#### [WORK REQUIRED]
Within the material below, transcribe exactly the lines from the one holding "none -> [29,1294,916,1483]" through the one holding "none -> [29,1544,899,1731]", keeping both ends and skipping the rest.

#### [INFORMATION]
++++
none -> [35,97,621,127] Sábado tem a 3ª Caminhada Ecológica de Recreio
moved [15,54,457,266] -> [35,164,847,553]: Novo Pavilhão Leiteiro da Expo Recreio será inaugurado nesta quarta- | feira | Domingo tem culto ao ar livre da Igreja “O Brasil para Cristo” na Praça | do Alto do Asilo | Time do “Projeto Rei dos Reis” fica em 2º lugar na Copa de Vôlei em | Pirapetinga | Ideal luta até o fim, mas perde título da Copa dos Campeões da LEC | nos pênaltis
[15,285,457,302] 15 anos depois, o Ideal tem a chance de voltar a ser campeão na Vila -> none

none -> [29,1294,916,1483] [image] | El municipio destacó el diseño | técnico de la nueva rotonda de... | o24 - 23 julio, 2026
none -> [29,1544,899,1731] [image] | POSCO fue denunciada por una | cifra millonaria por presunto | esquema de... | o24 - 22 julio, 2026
++++
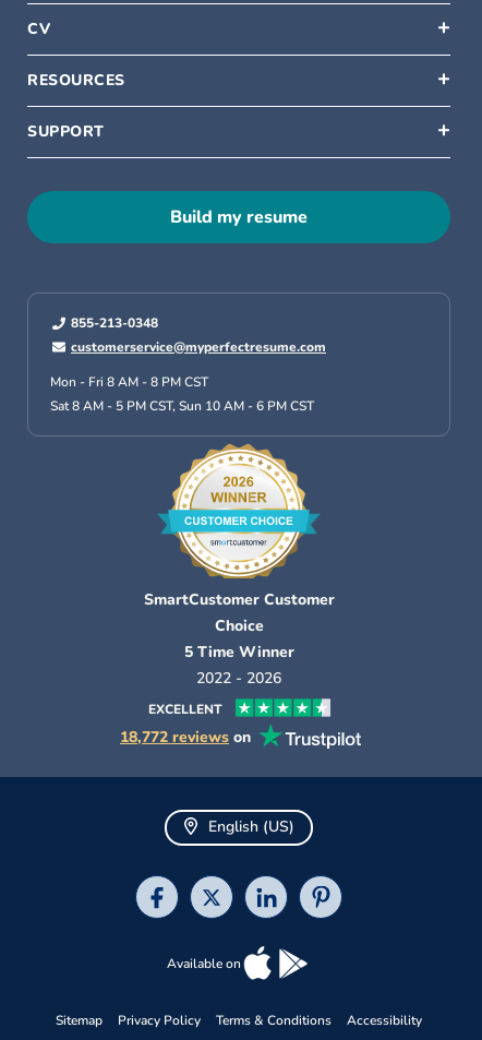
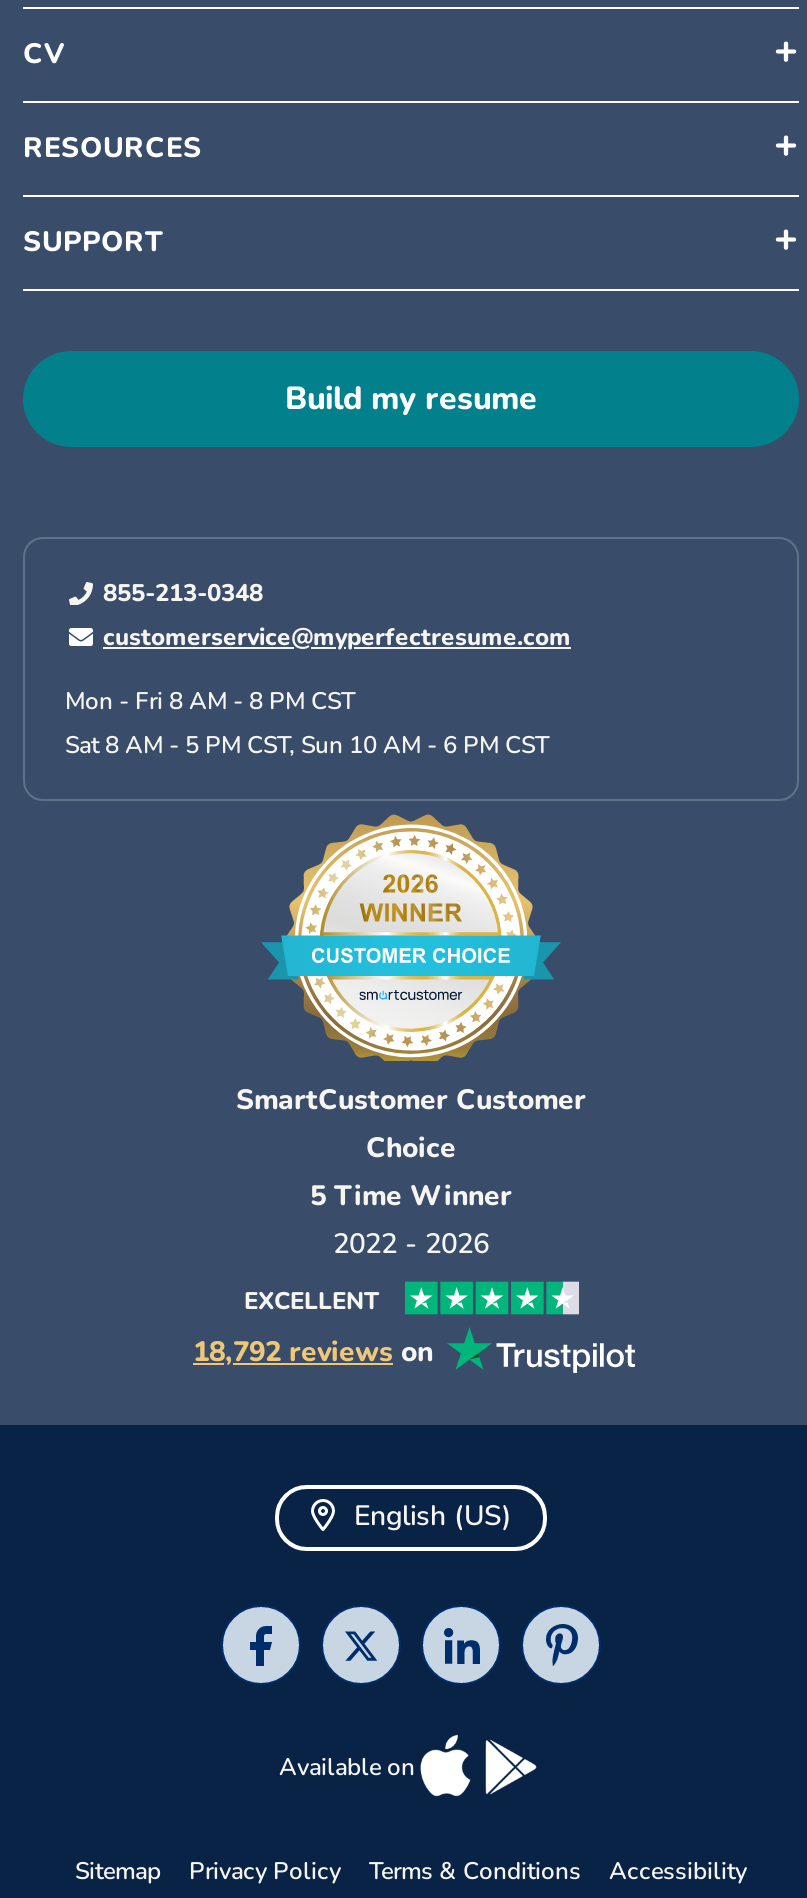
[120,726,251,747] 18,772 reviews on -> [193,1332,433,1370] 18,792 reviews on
++++
#### [ANSWER AREA]
none -> [29,1294,916,1483] [image] | El municipio destacó el diseño | técnico de la nueva rotonda de... | o24 - 23 julio, 2026
none -> [29,1544,899,1731] [image] | POSCO fue denunciada por una | cifra millonaria por presunto | esquema de... | o24 - 22 julio, 2026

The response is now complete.